TASK TO CARRY OUT: Look through the listing for the string "select" and copy out every line that holds it.

== Segment start ==

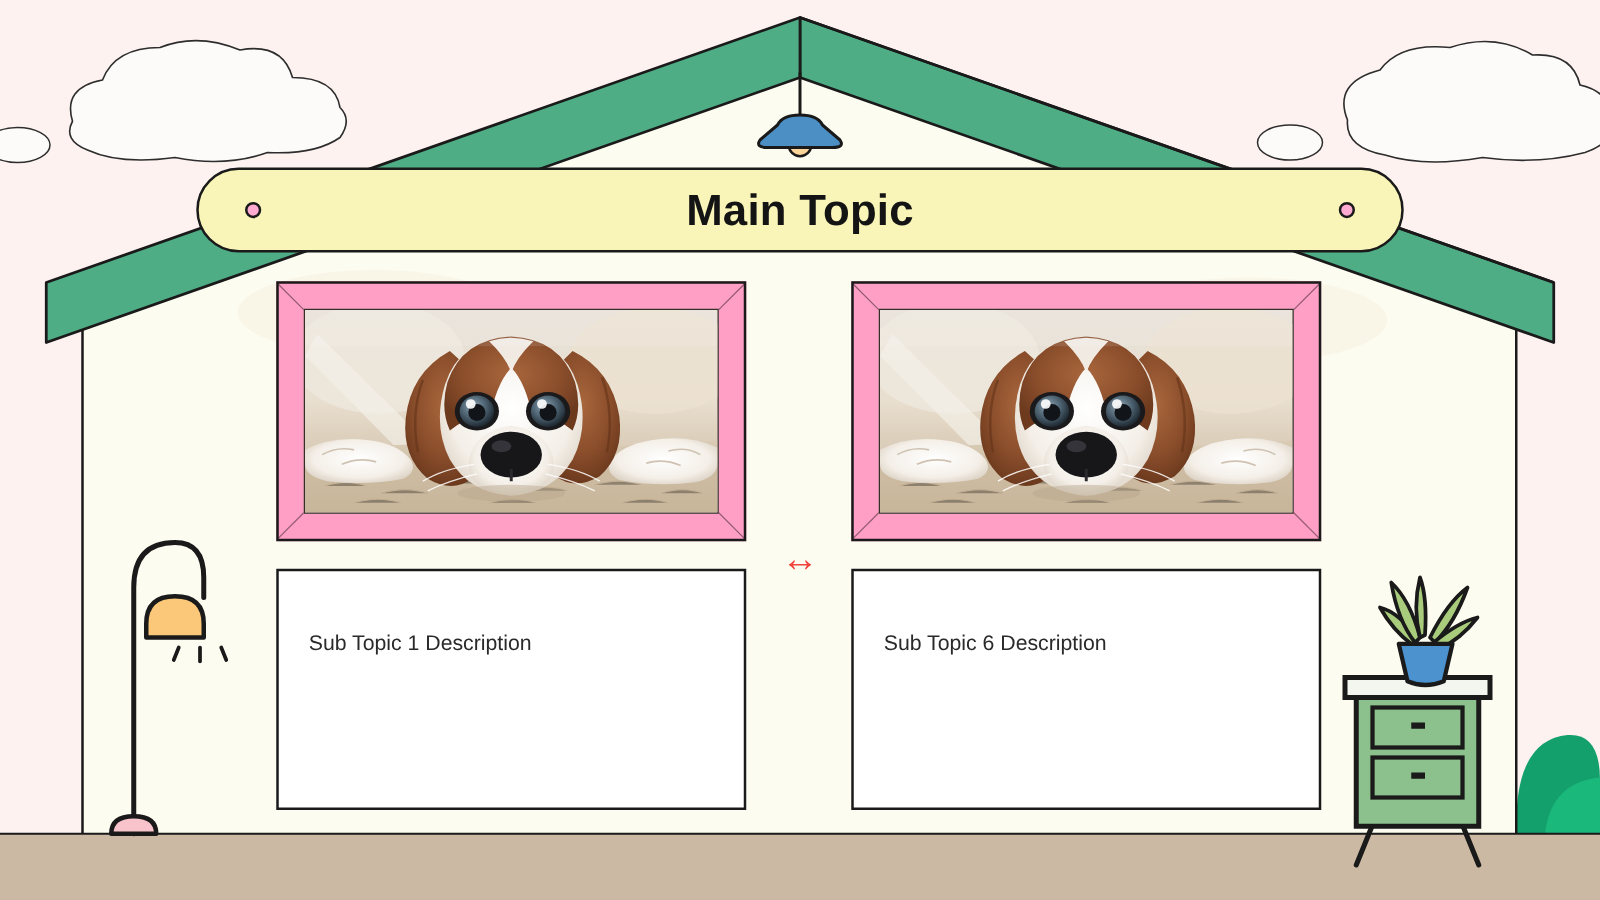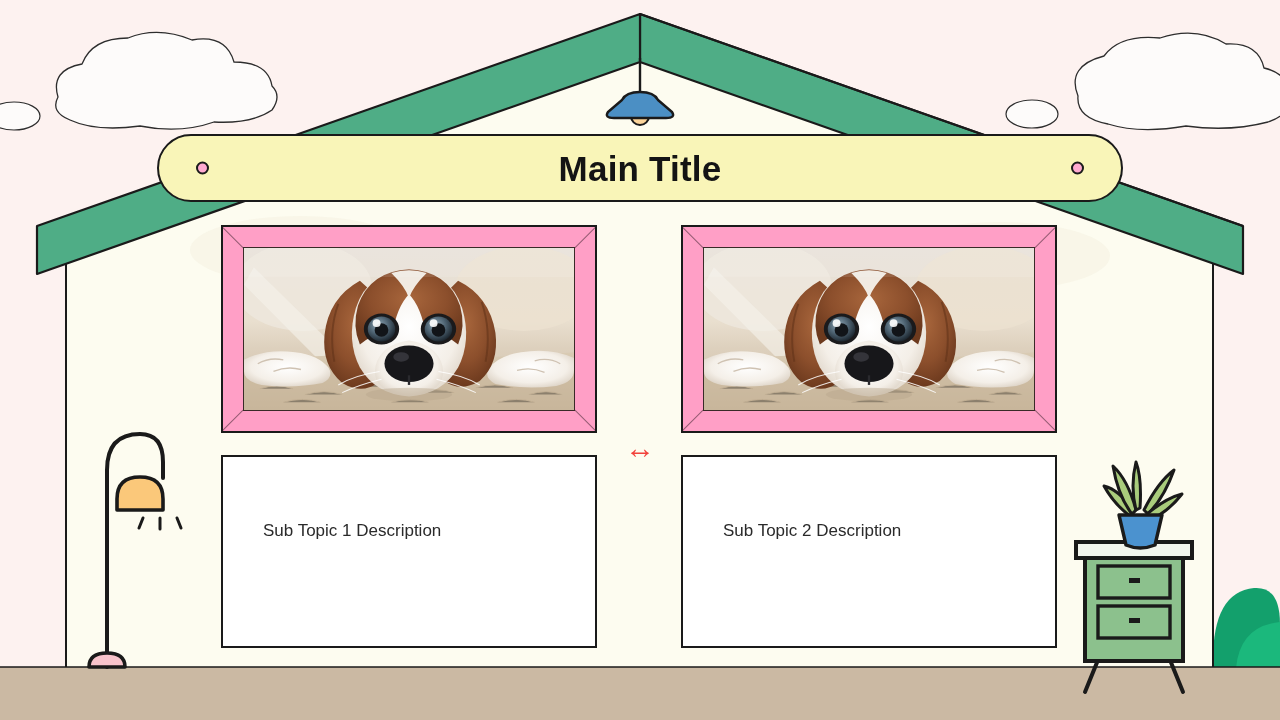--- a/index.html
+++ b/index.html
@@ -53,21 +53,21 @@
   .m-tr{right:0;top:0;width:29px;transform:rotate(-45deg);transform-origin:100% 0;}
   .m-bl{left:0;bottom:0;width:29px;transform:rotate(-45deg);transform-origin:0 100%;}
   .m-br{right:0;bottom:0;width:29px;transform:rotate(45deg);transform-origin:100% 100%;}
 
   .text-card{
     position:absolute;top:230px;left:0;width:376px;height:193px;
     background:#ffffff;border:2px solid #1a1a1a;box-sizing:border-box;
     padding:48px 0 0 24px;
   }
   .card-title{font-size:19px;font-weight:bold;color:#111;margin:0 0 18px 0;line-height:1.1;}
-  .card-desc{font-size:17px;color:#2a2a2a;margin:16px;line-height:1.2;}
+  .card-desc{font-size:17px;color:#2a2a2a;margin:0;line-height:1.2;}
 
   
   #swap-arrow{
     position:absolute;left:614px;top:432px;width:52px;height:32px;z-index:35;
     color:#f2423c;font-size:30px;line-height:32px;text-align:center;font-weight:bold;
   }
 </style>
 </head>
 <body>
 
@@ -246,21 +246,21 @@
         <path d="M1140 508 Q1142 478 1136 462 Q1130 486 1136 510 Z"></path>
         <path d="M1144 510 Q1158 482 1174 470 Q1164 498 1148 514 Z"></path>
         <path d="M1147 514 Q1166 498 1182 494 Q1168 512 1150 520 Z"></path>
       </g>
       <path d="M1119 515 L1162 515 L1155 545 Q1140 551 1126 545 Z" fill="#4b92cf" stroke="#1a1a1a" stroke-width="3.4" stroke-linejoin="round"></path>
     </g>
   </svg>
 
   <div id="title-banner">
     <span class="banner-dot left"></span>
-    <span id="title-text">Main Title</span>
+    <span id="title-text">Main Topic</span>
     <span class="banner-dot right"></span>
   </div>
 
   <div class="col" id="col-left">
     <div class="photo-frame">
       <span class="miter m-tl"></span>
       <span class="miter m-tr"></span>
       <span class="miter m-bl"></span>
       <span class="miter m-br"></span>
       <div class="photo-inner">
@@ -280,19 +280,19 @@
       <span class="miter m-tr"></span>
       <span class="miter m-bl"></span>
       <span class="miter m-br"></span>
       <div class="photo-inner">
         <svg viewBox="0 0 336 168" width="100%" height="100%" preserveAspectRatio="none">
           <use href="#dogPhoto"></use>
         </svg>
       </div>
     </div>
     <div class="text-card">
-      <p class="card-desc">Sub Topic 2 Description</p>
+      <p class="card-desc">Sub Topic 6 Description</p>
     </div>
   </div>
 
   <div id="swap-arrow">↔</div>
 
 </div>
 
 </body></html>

== Segment end ==
== Segment start ==

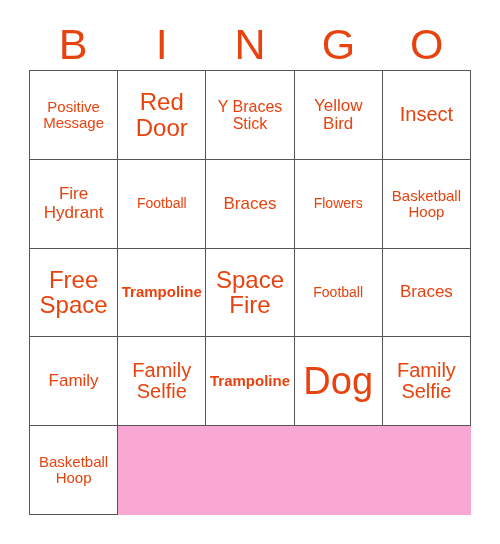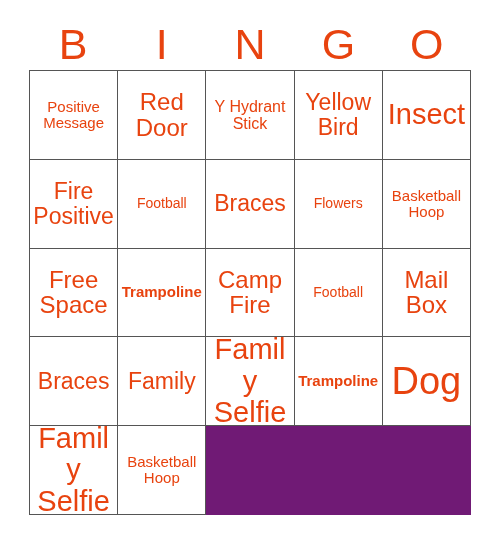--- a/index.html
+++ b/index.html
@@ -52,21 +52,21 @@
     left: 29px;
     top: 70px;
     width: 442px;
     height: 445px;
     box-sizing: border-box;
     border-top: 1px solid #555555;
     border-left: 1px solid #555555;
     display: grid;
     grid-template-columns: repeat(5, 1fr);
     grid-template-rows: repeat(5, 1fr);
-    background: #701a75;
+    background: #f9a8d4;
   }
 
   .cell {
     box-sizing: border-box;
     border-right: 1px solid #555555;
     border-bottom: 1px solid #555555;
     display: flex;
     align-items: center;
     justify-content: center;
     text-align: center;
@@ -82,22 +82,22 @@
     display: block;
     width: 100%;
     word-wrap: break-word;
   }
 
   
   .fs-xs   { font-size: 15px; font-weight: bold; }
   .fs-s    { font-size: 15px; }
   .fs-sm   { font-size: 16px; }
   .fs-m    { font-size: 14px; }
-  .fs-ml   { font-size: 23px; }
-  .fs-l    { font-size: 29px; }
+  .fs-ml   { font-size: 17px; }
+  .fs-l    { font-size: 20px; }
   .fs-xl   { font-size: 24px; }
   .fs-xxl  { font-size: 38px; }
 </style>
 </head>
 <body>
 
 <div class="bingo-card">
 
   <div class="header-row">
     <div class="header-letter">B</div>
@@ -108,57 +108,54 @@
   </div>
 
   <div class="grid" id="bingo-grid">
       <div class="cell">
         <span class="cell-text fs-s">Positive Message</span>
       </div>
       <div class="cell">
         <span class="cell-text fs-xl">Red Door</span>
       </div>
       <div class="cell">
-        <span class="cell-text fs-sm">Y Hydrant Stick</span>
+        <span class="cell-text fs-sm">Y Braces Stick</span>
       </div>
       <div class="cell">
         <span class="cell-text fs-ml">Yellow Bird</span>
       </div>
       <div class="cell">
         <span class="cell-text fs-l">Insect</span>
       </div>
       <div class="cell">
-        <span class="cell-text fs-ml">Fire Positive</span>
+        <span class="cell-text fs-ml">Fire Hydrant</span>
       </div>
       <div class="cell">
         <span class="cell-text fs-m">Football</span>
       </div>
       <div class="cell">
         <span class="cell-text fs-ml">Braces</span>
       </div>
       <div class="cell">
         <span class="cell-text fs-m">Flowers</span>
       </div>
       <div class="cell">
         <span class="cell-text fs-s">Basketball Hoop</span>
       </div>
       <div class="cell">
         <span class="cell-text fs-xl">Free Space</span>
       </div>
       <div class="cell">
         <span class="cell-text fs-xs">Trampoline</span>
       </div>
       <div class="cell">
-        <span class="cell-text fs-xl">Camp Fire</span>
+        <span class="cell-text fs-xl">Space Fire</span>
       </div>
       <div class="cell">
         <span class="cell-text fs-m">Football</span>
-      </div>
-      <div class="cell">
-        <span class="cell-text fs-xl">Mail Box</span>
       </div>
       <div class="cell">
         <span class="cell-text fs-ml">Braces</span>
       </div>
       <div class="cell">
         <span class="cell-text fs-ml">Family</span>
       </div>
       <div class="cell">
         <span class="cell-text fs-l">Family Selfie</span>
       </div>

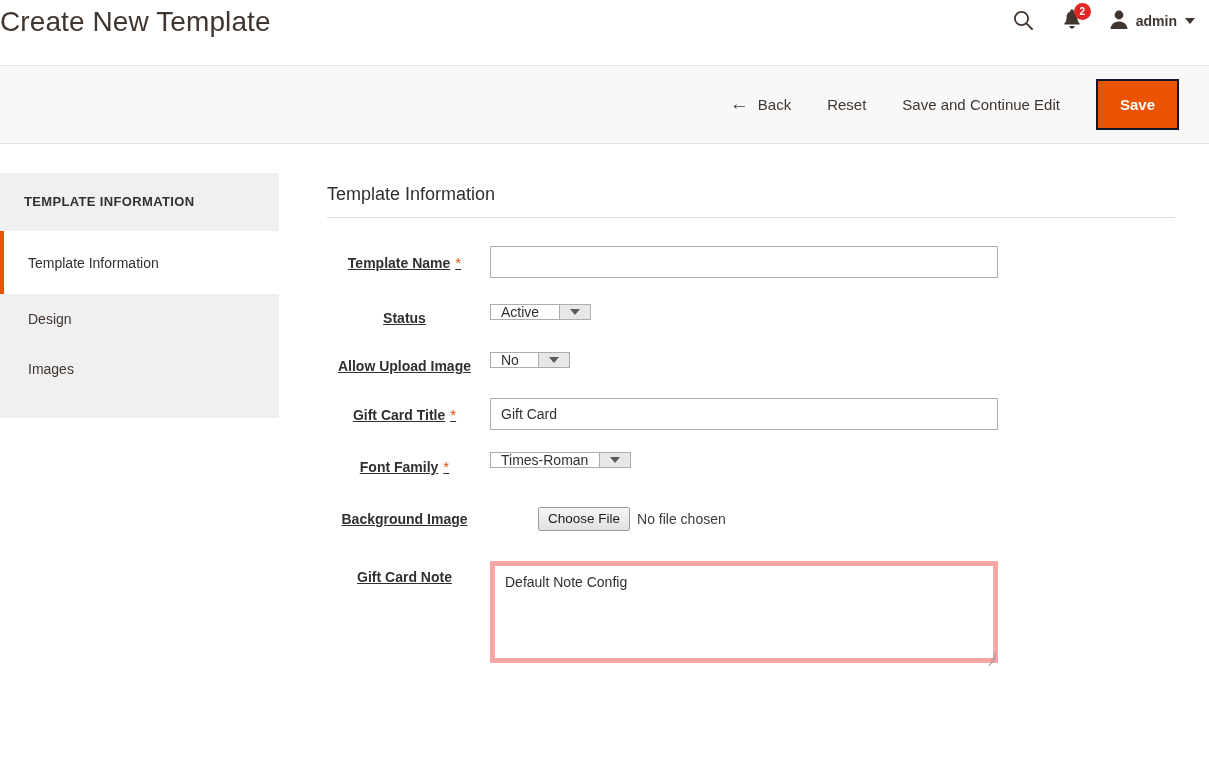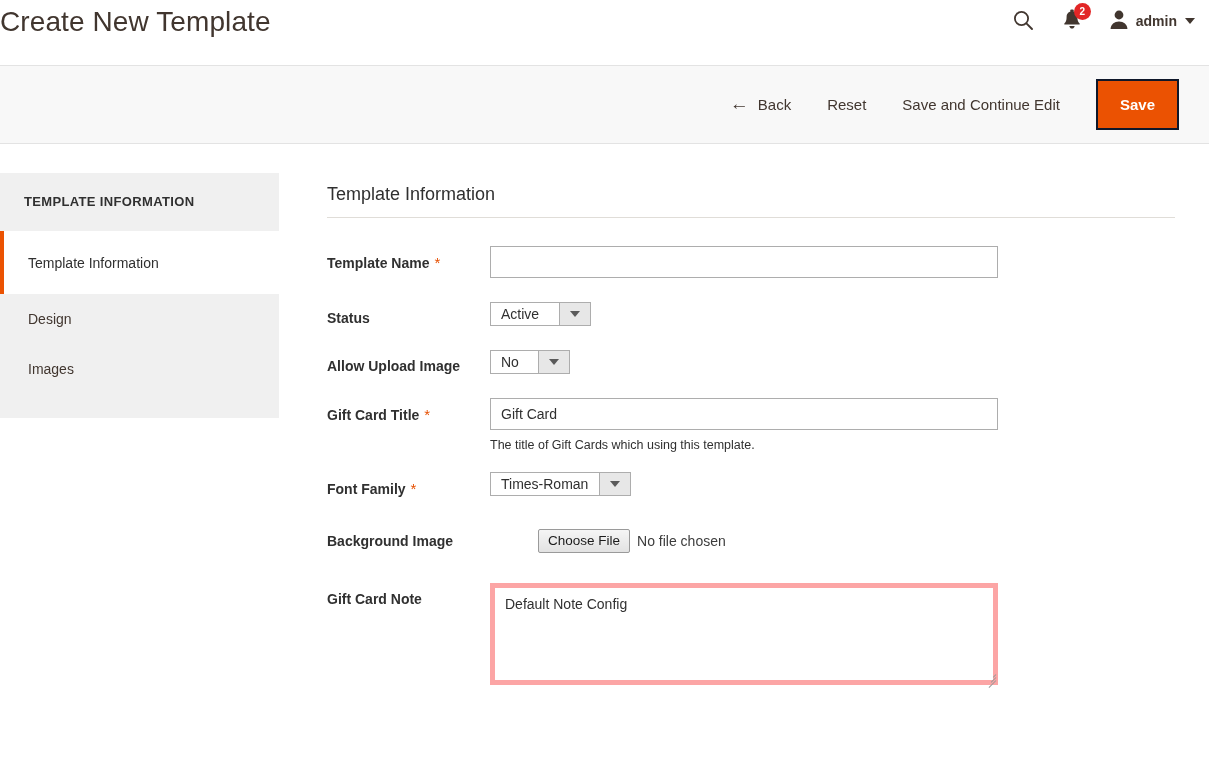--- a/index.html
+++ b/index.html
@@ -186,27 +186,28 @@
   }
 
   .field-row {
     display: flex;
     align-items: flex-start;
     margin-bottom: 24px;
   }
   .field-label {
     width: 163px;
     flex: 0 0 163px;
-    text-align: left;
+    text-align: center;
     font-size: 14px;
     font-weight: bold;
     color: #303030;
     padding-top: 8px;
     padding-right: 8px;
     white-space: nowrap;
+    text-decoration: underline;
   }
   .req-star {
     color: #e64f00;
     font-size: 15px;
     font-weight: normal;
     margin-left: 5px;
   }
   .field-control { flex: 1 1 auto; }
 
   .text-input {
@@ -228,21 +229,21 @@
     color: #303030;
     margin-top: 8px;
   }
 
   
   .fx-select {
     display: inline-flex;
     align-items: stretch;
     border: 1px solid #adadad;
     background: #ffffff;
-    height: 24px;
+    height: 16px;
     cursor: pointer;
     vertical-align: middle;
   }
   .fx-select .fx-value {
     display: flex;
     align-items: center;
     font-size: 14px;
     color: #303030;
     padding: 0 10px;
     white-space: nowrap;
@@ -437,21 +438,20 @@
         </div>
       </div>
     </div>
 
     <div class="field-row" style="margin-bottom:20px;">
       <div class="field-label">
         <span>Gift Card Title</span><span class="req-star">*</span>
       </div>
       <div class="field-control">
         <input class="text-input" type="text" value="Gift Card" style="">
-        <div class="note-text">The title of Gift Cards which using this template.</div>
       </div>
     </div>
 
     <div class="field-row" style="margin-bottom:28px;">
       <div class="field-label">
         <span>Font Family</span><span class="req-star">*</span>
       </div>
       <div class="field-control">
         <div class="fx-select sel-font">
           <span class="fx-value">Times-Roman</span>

== Segment end ==

SOLUTION:
   .fx-select {
   .fx-select .fx-value {
         <div class="fx-select sel-font">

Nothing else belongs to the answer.